Adelaide finished fifth out of seven teams in each of the next two seasons, and last in 1880.

Merger with Kensington and temporary dissolution (1881–1884) 
The team's poor performances on and off-field forced the club to merge with Kensington Football Club for the 1881 SAFA season due to a lack of players. These problems continued, forcing the combined team to resign from the SAFA competition on 1 June 1881 after playing four matches, with a fifth being forfeited when the team failed to appear. During the years 1882 to 1884, the club did not play in the SAFA.

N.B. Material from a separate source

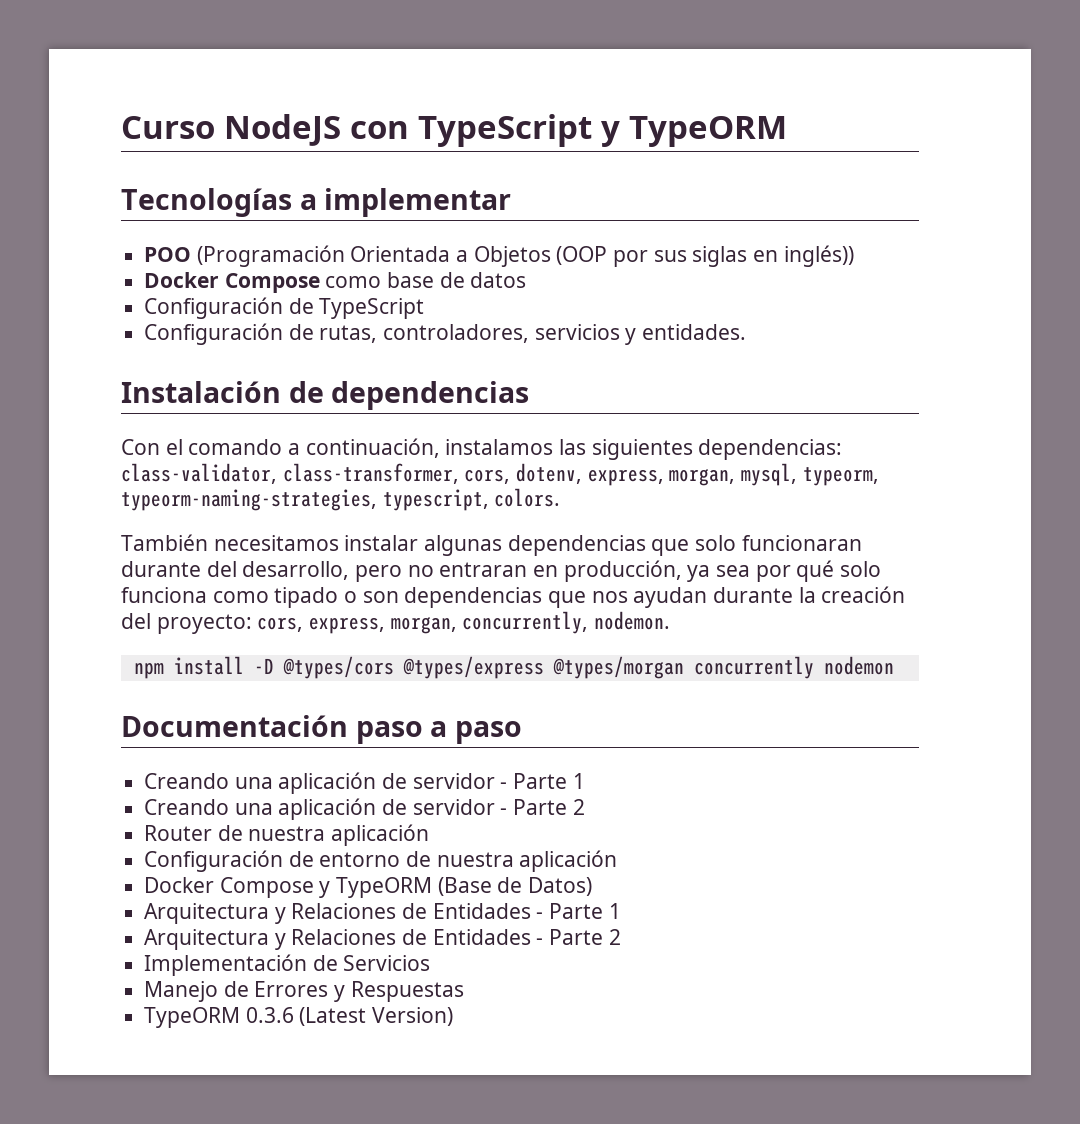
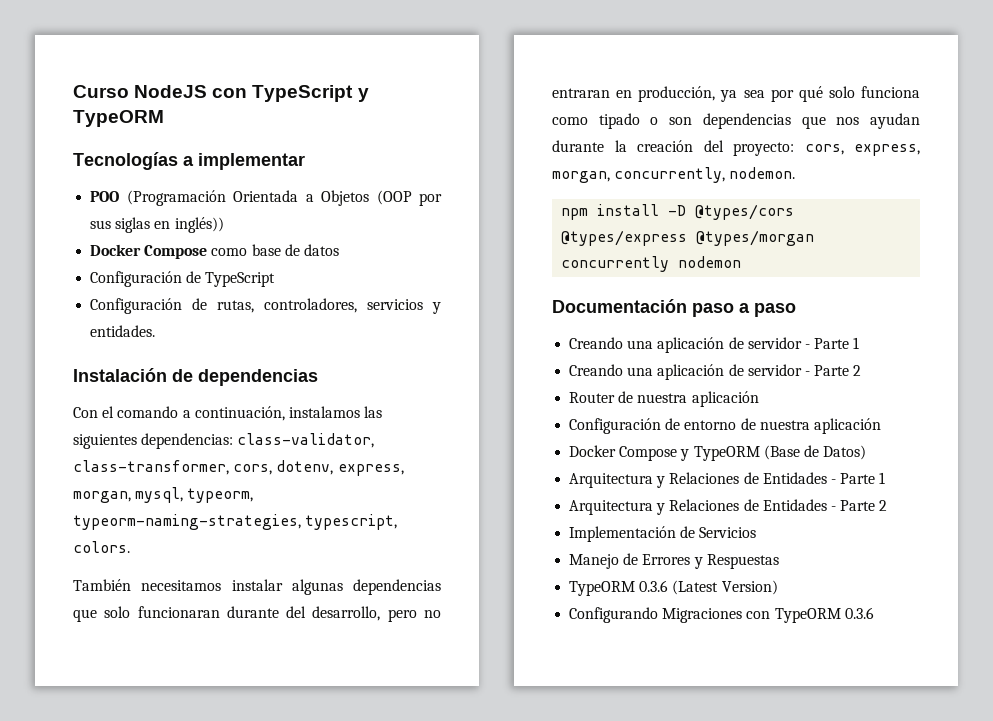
(454, 1016) none -> [569,607,874,623] // Configurando Migraciones con TypeORM 0.3.6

SAFA re-entry, Premiers, wins over Carlton and British Lions, Defections and Merger (1885–1889)

Following a well attended meeting at the Prince Albert Hotel on Thursday 5 March 1885 it was resolved the combined football clubs Adelaide and North Parks would enter two teams - senior portion as Adelaide in the SAFA and the junior as North Parks in Adelaide and Suburban Football Association (ASFA) for the 1885 Seasons.

An internal match of the two clubs was played on Saturday 11 April 1885 at the old North Parks oval. Sides were chosen by Adelaide Club captain J. D. Stephens and vice-captain G. M. Evan, and the ball was started by the president of the club, Mr. L. P. Lawrence.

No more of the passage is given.